「いい加減」を知ることで、カラダの調子が整えられる

寒露は、植物を見てもわかるように春から夏にかけて育んできたものが実となり、収穫できる時期です。人も同様で、春から培ってきたことがようやく実を結び、人から注目され、高揚感を得られやすい時期なのです。高揚感と食欲の秋が重なって食べすぎることで体重が増えたり、運動の秋ということで、動きすぎて関節を痛めたりしてしまいます。また、疲れすぎることで免疫機能が低下し、風邪を引いたり、膀胱炎を起こしたり、女性はホルモンのバランスが良くないため生理痛が悪化したりします。

人から注目され高揚感を得ることは、次への原動力となりますが、ここで頑張りすぎると後でカラダを壊すことになるため、何事も無理をせずに「いい加減」を保つことが大切です。

高揚感は人を動かす原動力になりますが、頑張りすぎるとカラダを壊し、最終的にはココロの状態が不安定になるため、高まる気持ちをセーブできるように深呼吸や瞑想などで工夫することも必要です。
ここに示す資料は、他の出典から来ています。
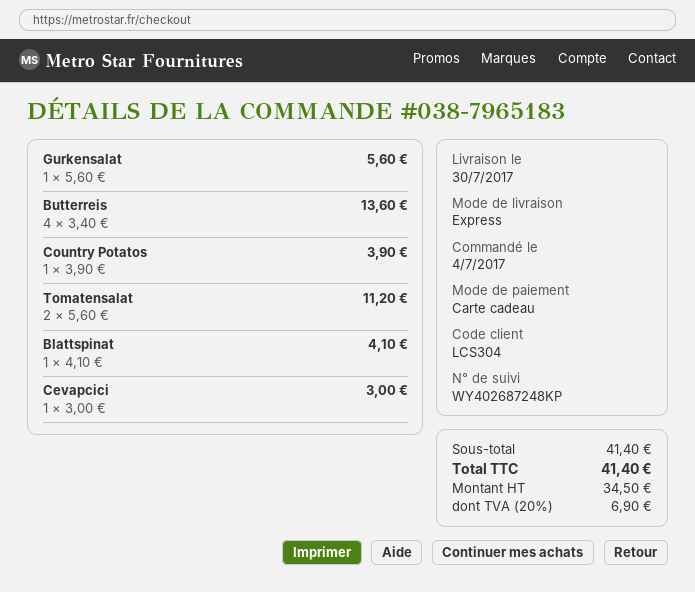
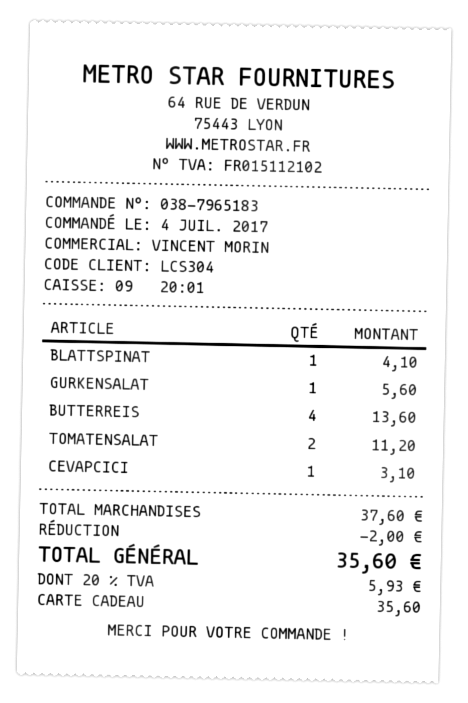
Country Potatos: 1 for 3.90 -> none
Cevapcici: 1 for 3.00 -> 1 for 3.10
subtotal: 41.40 -> 37.60
discount: none -> 2.00
tax: 20% = 6.90 -> 20% = 5.93
total: 41.40 -> 35.60

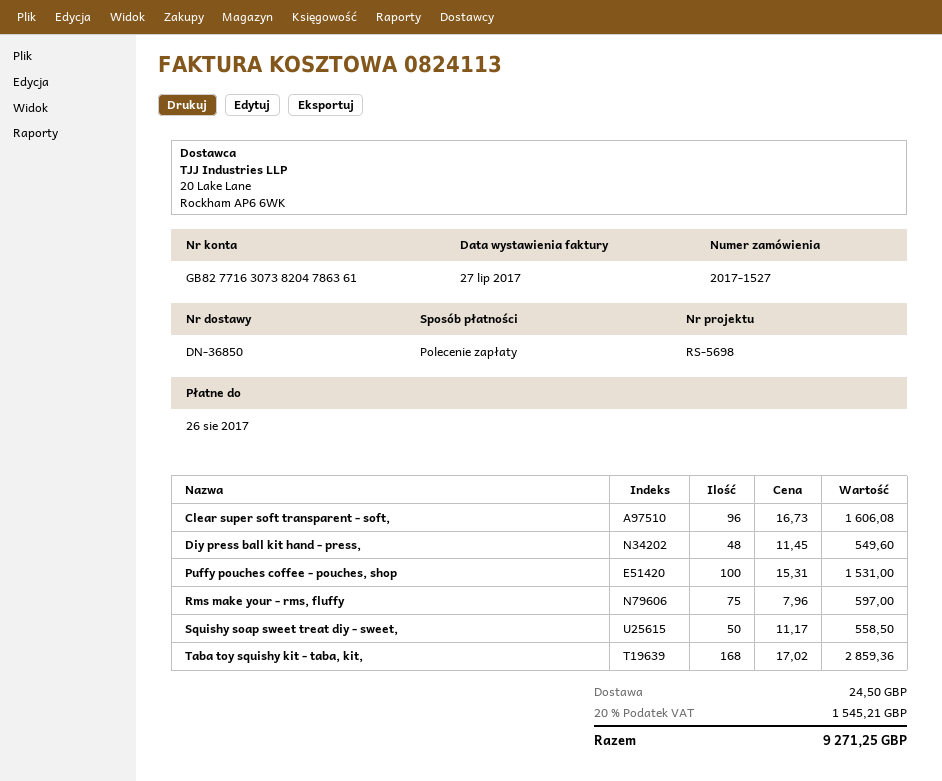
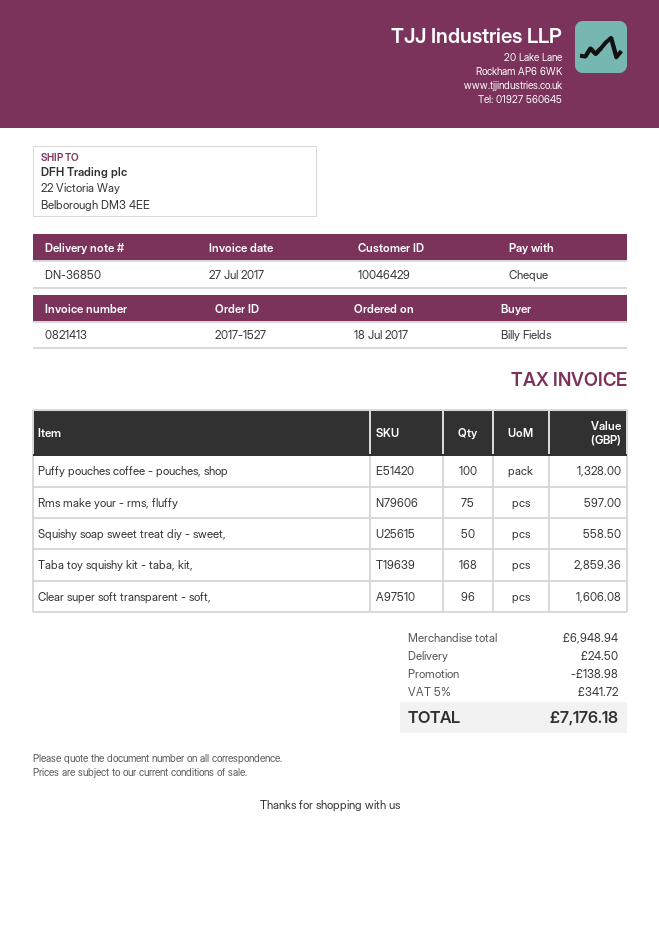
invoice number: 0824113 -> 0821413
payment method: direct debit -> cheque
Diy press ball kit hand - press,: 48 for 549.60 -> none
Puffy pouches coffee - pouches, shop: 100 for 1531.00 -> 100 for 1328.00
discount: none -> 138.98
tax: 20% = 1545.21 -> 5% = 341.72
total: 9271.25 -> 7176.18

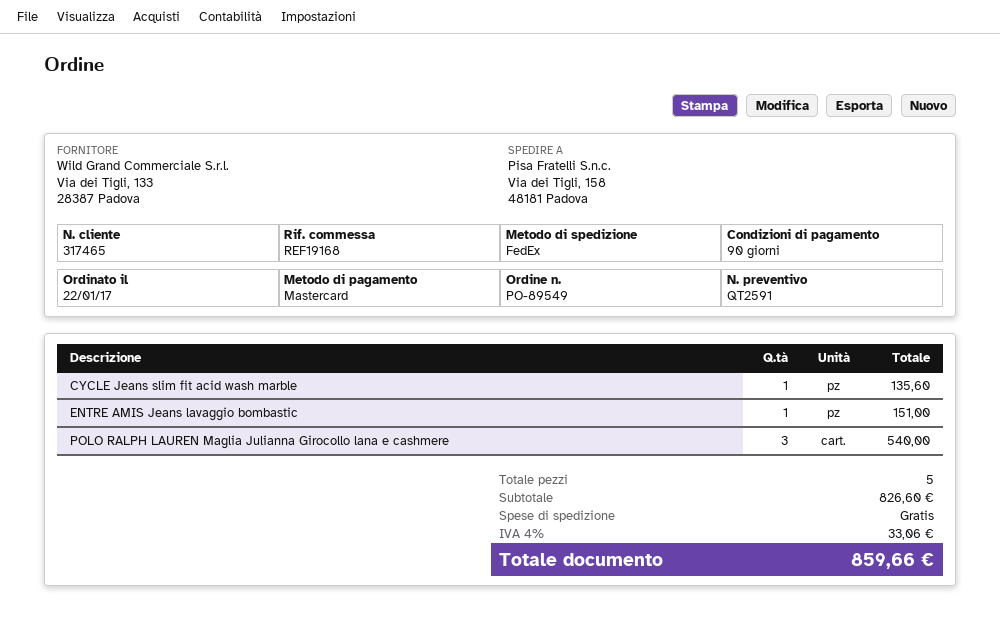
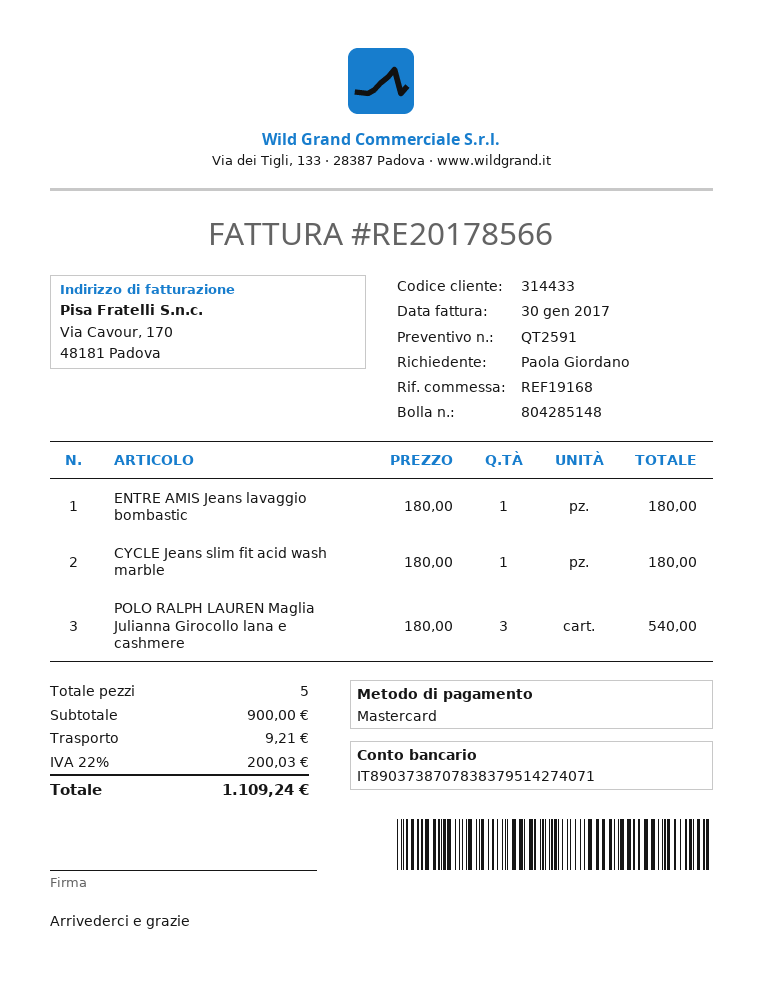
customer number: 317465 -> 314433
CYCLE Jeans slim fit acid wash marble: 1 for 135.60 -> 1 for 180.00
ENTRE AMIS Jeans lavaggio bombastic: 1 for 151.00 -> 1 for 180.00
subtotal: 826.60 -> 900.00
shipping: 0.00 -> 9.21
tax: 4% = 33.06 -> 22% = 200.03
total: 859.66 -> 1109.24

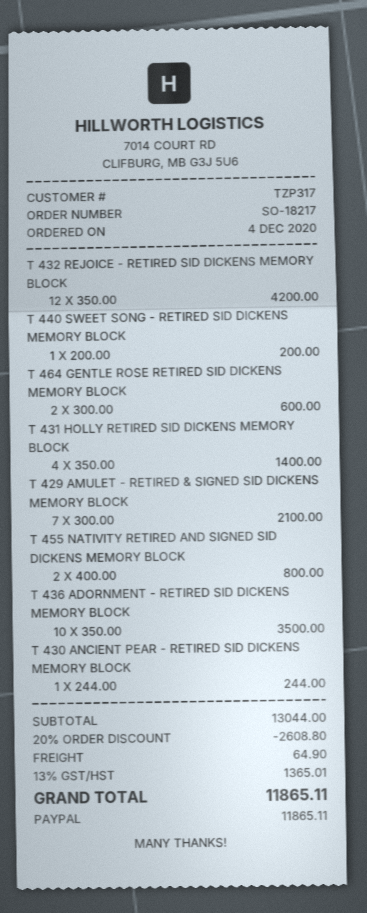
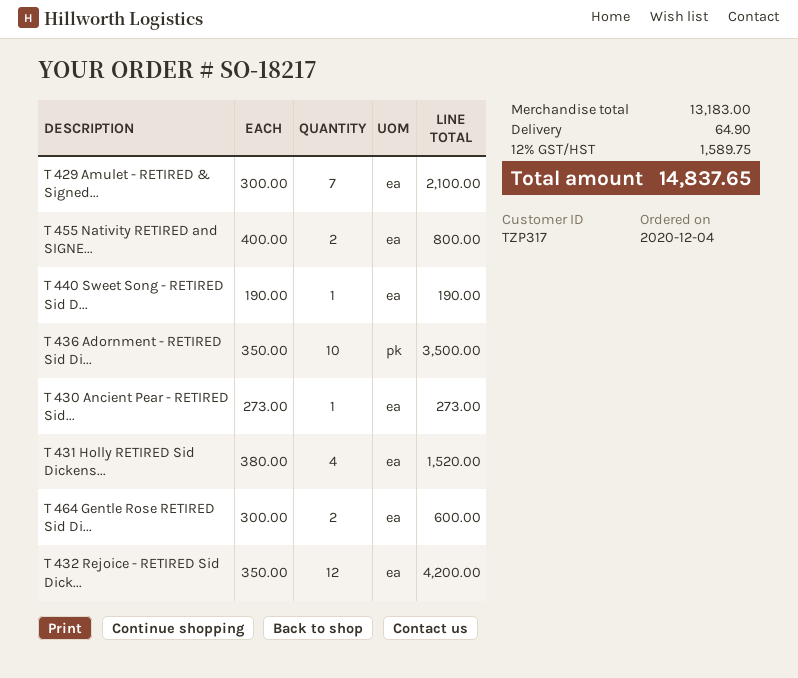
T 440 SWEET SONG - RETIRED SID DICKENS MEMORY BLOCK: 1 x 200.00 = 200.00 -> 1 x 190.00 = 190.00
T 431 HOLLY RETIRED SID DICKENS MEMORY BLOCK: 4 x 350.00 = 1400.00 -> 4 x 380.00 = 1520.00
T 430 ANCIENT PEAR - RETIRED SID DICKENS MEMORY BLOCK: 1 x 244.00 = 244.00 -> 1 x 273.00 = 273.00
subtotal: 13044.00 -> 13183.00
discount: 20% = 2608.80 -> none
tax: 13% = 1365.01 -> 12% = 1589.75
total: 11865.11 -> 14837.65

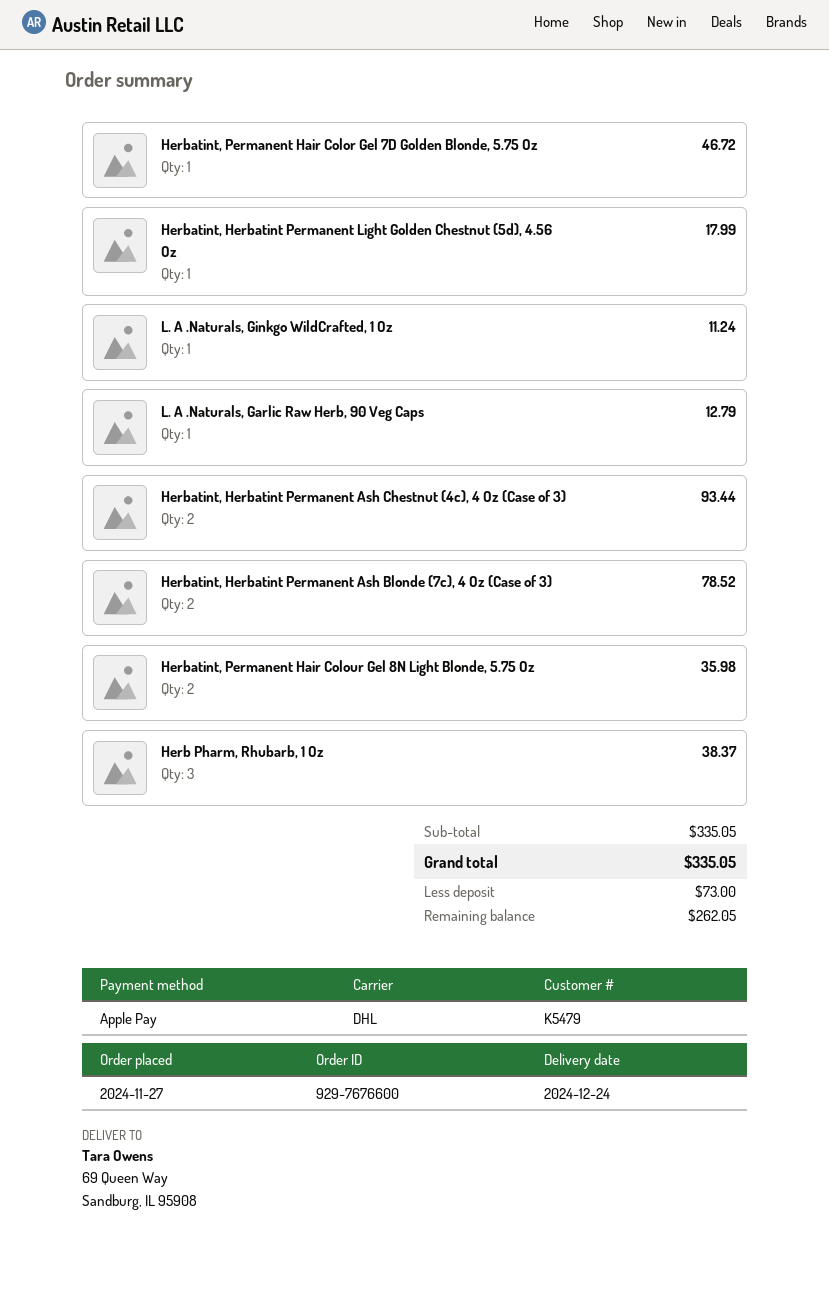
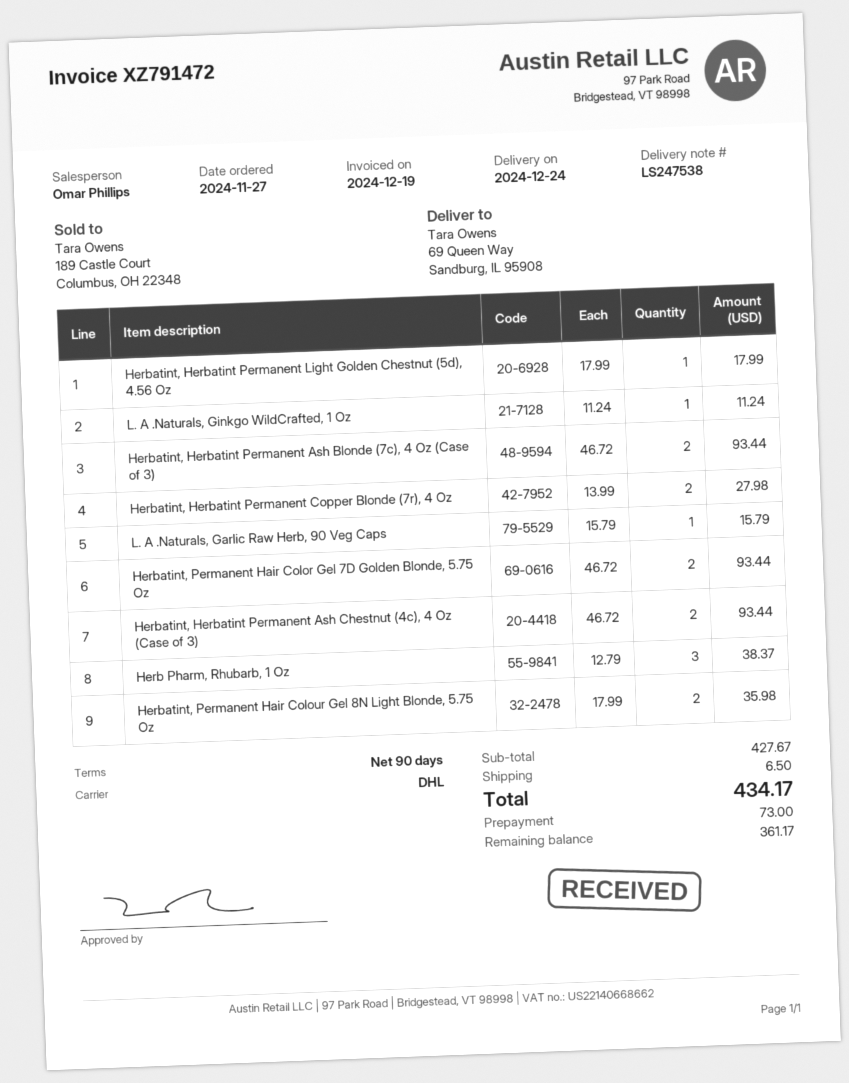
Herbatint, Permanent Hair Color Gel 7D Golden Blonde, 5.75 Oz: 1 for 46.72 -> 2 for 93.44
L. A .Naturals, Garlic Raw Herb, 90 Veg Caps: 1 for 12.79 -> 1 for 15.79
Herbatint, Herbatint Permanent Ash Blonde (7c), 4 Oz (Case of 3): 2 for 78.52 -> 2 for 93.44
Herbatint, Herbatint Permanent Copper Blonde (7r), 4 Oz: none -> 2 for 27.98
subtotal: 335.05 -> 427.67
shipping: none -> 6.50
total: 335.05 -> 434.17
balance: 262.05 -> 361.17

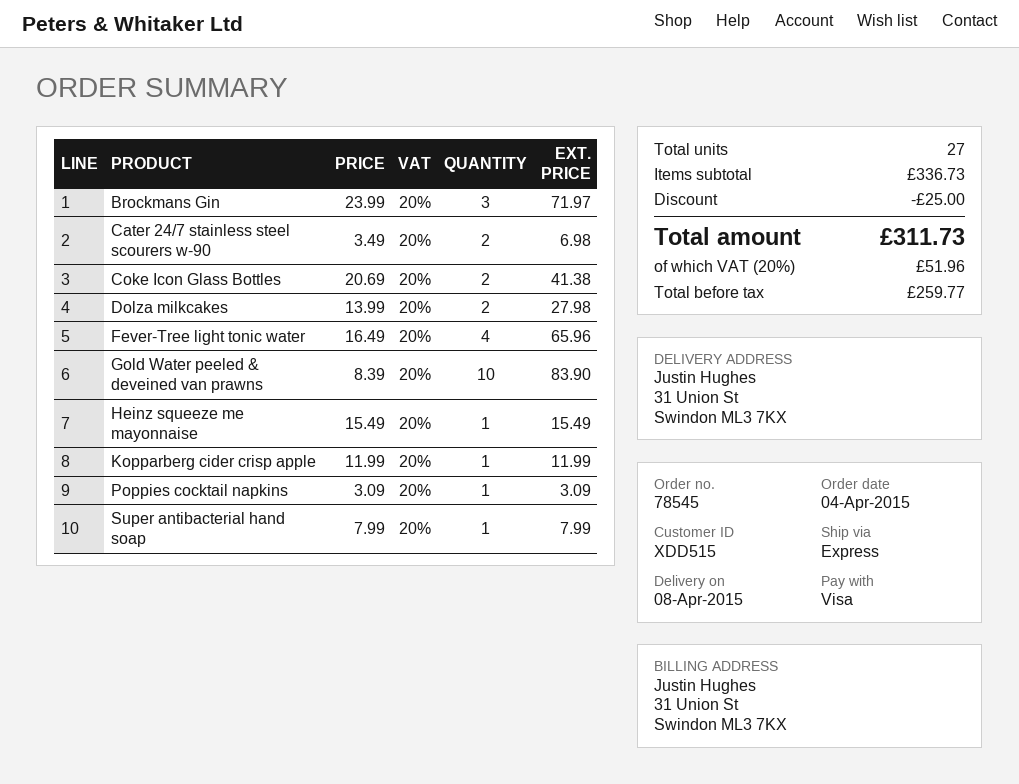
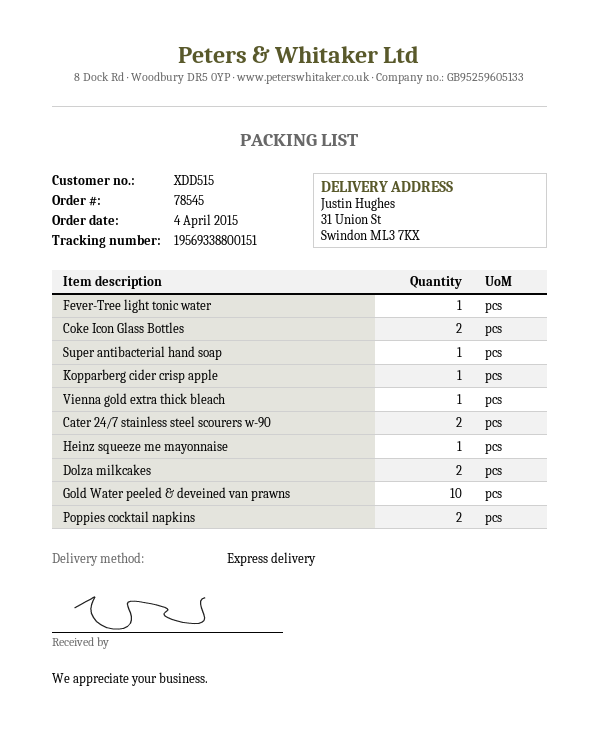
Brockmans Gin: 3 -> none
Fever-Tree light tonic water: 4 -> 1
Poppies cocktail napkins: 1 -> 2
Vienna gold extra thick bleach: none -> 1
また、周りが高揚感に浸っているのに自分が高揚感を得られていないと、周囲から取り残された気持ちになり、気分が落ち込むことも。高揚感を得られにくい状態になっていることもあるため、ココロのバランスだけでなく、カラダのバランスを整えるようにすることが大切です。そんな時こそ、さまざまな本を読み、ココロの栄養を蓄えることをお勧めします。

カラダ養生は、食事と運動。ココロの養生は、日記がお勧め

「カラダとココロの養生法」

幸福感は脳内モルヒネと呼ばれる物質がつくり出すと考えられています。脳内モルヒネをつくるには、たくさんの種類のアミノ酸が必要です。アミノ酸には自分でつくることのできるものと、自分ではつくることのできない必須アミノ酸があります。バランスの良い食事を摂らないと必須アミノ酸が足りなくなり、脳内モルヒネをつくり出せないため、幸福感が得られにくいと言われています。幸福感を感じにくい人は、食事の内容を見直すようにしましょう。

特に、シラスや鰹節に含まれるフェニルアラニンや豆類に含まれるトリプトファンはとても大切な必須アミノ酸であるため、積極的に摂取するようにしましょう。また、牛乳(カソモルフィン)、ホウレンソウ(グルテン・ルビスコリン)には脳内モルヒネの合成に必要な物質が多く含まれていることから、これらの食品も摂るよう心がけましょう。

ココロを整えるには、日誌をつけることがお勧めです。日誌に1日の生活習慣とともに、その時の感情や事実をまとめて、自分自身を客観的に見つめ直してみましょう。メンタルが弱くなっている人は、起きた出来事やストレスを「悲観的」にとらえ、その悪い側面に注目して「客観性」を失っています。大切なのは、感情ではなく事実であり、その「事実の明るい側面を見る(楽観的に解釈する)」こと。メンタルを強くするには、「事実」と「感情」を分けてとらえることが重要なのです。

「食養生」

この季節の旬は栗や柿です。栗はエネルギー源となる炭水化物が豊富であるため、脳を活性化する働きがあります。またビタミンCが豊富で、ストレスの軽減効果があるとともに、マンガンや銅が多いため、骨を丈夫に保ち、貧血予防や健康を維持するにも効果的です。一方、柿は炎症を抑える作用があるため、風邪や胃腸炎の予防に効果的。鎮静効果もあるためリラクゼーション効果があります。また、収れん作用があるために皮膚や粘膜を強める働きもあります。

「お勧めのツボ」

寒露を乗りきるためのお勧めのツボは、曲池きょくちです(図表1)。曲池はヒジを曲げるとできるシワの外端(一番外側)にあります。このツボは、胃腸の機能やホルモンバランスを整え、血流を促進する作用があります。イタ気持ちいい程度に10秒程圧迫し、5秒空けて5回程度刺激するといいでしょう。